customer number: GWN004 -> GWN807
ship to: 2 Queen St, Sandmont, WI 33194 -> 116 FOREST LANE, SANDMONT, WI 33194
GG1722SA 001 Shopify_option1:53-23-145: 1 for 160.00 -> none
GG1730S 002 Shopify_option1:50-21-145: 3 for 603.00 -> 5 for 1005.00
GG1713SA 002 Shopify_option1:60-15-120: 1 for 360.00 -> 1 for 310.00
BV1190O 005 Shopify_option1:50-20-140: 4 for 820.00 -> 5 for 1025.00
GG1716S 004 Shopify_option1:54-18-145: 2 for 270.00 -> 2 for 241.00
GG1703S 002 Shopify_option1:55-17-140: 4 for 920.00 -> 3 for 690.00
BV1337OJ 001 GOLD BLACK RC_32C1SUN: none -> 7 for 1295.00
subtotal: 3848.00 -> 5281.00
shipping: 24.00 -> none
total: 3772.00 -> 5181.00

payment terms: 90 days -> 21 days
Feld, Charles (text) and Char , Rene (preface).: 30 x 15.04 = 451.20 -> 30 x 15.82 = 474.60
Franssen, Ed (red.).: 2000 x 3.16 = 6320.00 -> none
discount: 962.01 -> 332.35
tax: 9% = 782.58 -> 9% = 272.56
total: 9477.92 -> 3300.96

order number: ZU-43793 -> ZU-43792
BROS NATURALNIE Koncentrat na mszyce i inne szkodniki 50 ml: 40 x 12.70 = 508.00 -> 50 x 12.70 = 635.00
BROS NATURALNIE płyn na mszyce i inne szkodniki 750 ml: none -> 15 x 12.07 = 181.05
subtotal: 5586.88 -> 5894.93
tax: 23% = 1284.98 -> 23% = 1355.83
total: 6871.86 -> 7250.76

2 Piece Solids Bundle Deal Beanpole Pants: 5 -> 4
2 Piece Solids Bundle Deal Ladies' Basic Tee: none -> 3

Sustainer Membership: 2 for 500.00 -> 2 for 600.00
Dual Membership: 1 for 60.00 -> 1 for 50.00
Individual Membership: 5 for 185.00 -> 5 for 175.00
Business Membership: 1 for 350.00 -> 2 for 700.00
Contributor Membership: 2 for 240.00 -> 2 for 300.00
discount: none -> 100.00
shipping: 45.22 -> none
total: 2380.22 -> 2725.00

Task instructions => Once you have located every line with the word "Membership" in the material above, list those lines.

Solution to this exercise =>
Sustainer Membership: 2 for 500.00 -> 2 for 600.00
Dual Membership: 1 for 60.00 -> 1 for 50.00
Individual Membership: 5 for 185.00 -> 5 for 175.00
Business Membership: 1 for 350.00 -> 2 for 700.00
Contributor Membership: 2 for 240.00 -> 2 for 300.00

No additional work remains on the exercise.